Directions: The answer must consist of every line from the data that holds the string "serif".

Web page revision data:
______________________________

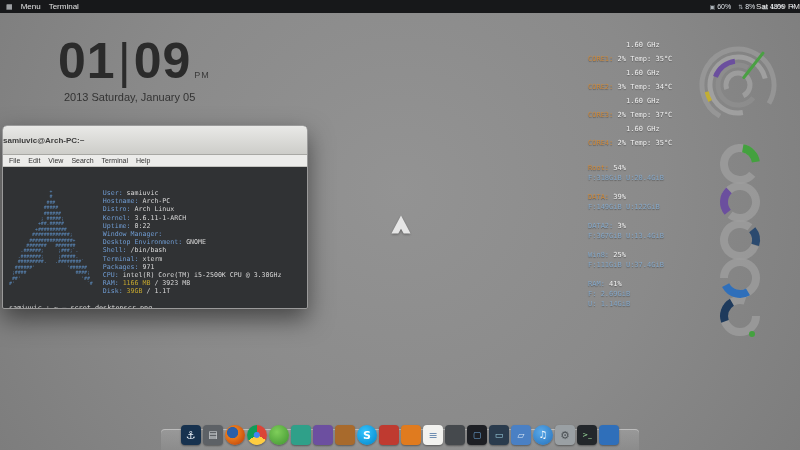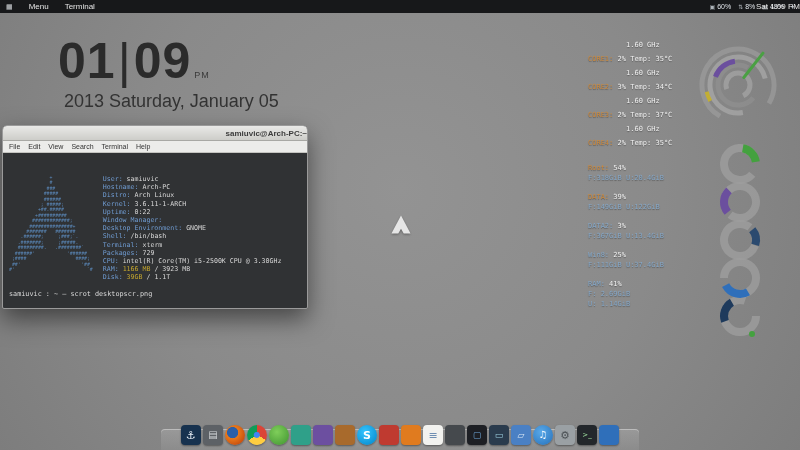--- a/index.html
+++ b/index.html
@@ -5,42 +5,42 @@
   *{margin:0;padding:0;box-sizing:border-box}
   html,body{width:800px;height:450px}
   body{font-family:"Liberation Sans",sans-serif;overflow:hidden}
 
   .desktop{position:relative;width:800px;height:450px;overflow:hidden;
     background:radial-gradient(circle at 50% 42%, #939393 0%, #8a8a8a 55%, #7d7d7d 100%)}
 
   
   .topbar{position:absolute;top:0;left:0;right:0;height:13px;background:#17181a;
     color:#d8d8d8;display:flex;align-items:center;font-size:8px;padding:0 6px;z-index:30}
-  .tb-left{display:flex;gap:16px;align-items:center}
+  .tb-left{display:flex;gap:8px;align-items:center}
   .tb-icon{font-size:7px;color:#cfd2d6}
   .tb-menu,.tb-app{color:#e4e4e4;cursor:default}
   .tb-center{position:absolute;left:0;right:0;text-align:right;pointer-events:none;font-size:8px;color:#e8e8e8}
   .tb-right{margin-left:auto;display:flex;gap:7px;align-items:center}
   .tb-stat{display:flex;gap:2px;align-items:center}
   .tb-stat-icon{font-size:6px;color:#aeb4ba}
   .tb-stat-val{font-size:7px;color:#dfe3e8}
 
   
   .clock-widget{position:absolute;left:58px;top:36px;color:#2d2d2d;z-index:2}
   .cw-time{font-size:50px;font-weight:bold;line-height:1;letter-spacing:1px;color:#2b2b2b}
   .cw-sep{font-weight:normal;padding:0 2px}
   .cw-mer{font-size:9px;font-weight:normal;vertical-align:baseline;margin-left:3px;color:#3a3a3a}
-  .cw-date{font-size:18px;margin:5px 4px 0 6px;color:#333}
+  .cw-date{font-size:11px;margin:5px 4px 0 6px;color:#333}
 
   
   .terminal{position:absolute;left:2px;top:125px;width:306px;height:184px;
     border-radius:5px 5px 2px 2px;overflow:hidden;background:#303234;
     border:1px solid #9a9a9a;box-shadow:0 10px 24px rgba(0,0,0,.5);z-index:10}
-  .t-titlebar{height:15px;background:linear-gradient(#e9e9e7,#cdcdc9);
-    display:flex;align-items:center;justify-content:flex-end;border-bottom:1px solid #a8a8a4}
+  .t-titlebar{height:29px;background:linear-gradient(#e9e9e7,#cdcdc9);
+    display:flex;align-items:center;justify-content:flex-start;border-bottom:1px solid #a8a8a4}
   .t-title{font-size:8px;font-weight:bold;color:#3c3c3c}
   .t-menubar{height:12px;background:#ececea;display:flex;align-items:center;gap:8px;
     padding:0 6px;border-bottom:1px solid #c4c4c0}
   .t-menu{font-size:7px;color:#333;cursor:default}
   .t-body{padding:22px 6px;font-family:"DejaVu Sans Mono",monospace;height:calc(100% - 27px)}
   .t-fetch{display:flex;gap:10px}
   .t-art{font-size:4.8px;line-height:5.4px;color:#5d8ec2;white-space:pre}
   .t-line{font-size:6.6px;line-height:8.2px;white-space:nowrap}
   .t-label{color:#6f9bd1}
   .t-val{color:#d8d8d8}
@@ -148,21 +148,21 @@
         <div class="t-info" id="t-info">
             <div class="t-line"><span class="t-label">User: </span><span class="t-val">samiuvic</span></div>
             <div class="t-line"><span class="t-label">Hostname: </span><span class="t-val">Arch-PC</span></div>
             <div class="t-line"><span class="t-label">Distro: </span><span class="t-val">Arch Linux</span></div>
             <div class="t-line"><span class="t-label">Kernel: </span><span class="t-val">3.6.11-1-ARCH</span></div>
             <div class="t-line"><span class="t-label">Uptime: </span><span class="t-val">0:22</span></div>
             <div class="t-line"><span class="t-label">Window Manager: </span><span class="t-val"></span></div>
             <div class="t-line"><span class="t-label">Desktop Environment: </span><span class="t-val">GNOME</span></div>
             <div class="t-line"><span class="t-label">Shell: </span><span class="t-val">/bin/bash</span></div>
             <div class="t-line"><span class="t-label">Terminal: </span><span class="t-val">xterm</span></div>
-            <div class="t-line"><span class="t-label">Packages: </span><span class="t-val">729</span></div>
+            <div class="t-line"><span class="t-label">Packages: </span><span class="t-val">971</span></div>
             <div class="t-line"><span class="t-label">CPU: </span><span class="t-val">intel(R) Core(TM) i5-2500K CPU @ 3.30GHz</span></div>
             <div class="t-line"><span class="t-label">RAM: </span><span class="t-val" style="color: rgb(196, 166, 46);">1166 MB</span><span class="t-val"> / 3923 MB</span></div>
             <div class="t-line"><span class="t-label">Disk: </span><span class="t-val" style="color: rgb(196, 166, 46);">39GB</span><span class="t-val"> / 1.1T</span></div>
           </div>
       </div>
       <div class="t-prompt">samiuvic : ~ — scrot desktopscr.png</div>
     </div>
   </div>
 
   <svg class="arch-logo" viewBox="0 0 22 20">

______________________________

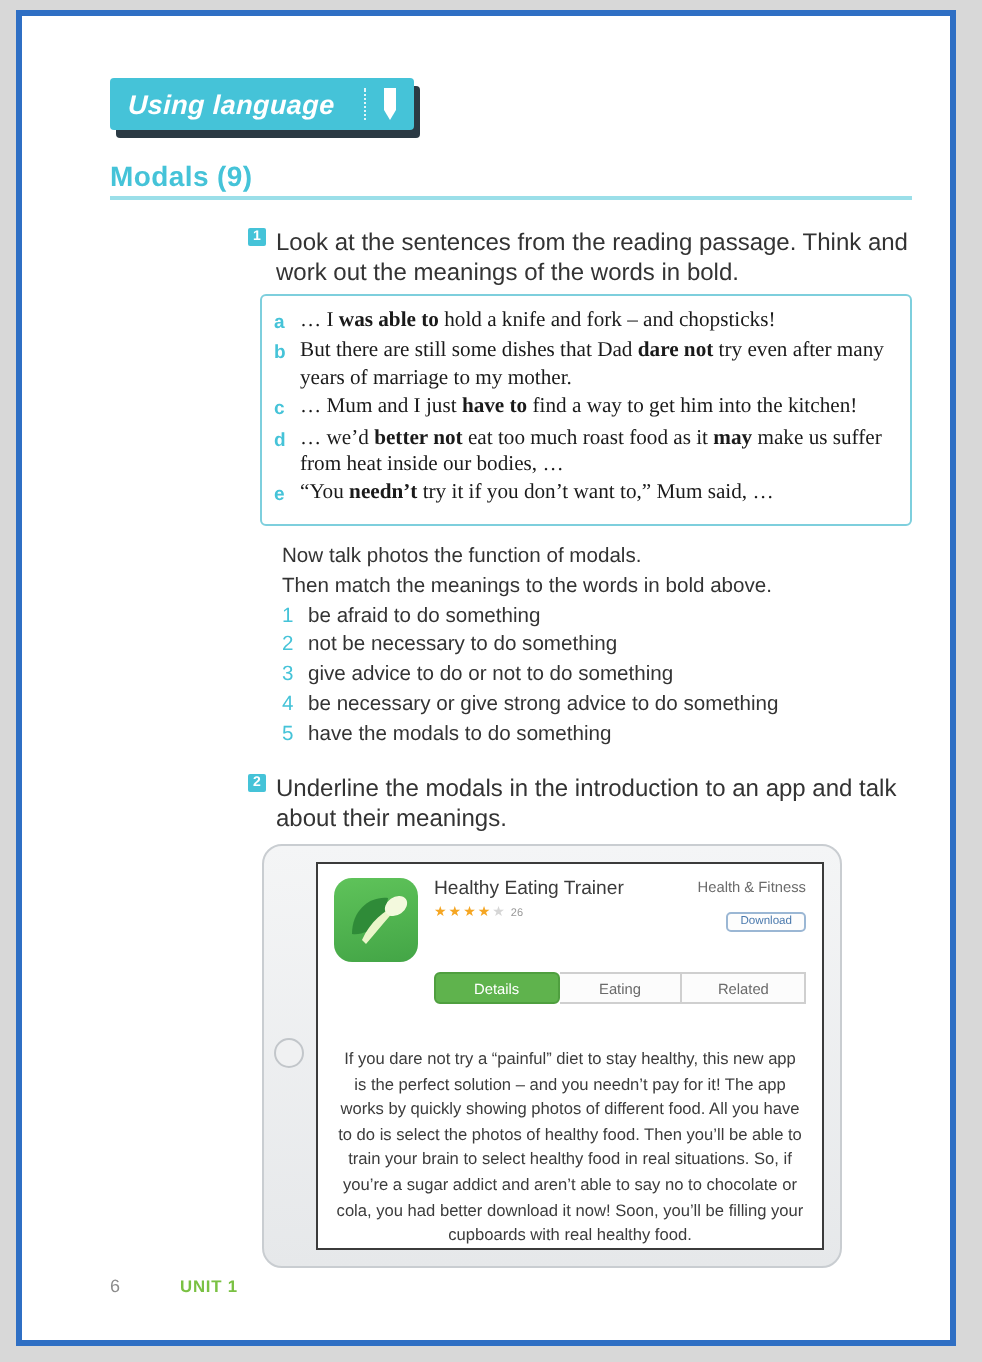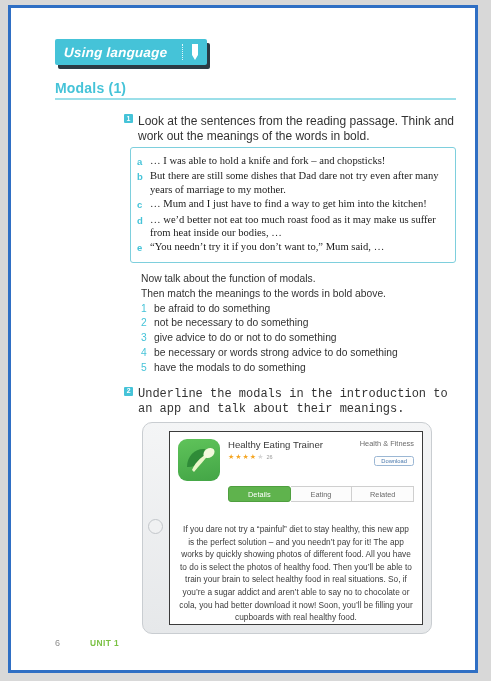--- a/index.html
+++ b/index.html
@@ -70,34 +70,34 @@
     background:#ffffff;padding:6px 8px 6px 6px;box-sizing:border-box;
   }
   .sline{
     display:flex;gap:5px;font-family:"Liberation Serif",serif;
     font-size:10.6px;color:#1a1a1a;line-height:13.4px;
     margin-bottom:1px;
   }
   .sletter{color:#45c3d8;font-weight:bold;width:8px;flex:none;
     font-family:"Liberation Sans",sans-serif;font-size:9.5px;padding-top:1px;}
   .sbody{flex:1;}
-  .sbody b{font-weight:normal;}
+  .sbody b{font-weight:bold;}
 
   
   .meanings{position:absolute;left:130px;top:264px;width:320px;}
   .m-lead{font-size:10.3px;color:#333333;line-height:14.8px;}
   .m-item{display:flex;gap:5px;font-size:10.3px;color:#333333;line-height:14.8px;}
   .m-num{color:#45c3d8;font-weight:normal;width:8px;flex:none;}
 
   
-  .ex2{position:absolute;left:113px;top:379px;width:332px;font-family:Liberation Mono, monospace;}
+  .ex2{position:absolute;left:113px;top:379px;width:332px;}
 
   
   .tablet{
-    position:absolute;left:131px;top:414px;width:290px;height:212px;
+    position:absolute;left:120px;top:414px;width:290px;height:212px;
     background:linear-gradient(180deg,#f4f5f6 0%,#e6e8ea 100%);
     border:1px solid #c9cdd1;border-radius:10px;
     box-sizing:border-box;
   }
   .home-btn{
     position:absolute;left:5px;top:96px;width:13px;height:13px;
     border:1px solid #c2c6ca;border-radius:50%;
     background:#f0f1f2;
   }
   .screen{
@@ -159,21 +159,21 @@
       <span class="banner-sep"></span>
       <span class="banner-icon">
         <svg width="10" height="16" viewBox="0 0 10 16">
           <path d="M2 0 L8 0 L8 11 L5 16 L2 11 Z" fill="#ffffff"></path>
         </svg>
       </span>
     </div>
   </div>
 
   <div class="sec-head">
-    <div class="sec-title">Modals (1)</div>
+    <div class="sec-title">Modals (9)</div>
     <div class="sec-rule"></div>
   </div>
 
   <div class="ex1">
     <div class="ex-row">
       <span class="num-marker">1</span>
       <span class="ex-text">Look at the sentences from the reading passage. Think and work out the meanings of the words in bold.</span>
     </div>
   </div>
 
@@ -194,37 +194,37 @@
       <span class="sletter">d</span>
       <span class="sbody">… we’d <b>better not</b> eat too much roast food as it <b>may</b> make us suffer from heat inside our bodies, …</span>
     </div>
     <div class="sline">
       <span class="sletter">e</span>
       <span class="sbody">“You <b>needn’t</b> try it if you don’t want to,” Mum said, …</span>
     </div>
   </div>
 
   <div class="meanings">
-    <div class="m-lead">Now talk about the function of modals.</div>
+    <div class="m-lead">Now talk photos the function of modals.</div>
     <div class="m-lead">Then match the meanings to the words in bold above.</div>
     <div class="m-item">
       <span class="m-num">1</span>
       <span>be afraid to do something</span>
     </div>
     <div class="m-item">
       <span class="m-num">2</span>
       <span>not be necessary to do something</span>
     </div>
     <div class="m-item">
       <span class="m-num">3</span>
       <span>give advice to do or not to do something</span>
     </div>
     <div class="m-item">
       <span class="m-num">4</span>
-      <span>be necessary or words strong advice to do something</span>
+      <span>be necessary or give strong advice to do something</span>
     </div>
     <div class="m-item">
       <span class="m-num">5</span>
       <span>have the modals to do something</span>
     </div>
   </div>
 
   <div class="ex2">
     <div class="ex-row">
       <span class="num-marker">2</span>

______________________________

Response:
   body{font-family:"Liberation Sans",sans-serif;overflow:hidden}
     display:flex;gap:5px;font-family:"Liberation Serif",serif;
     font-family:"Liberation Sans",sans-serif;font-size:9.5px;padding-top:1px;}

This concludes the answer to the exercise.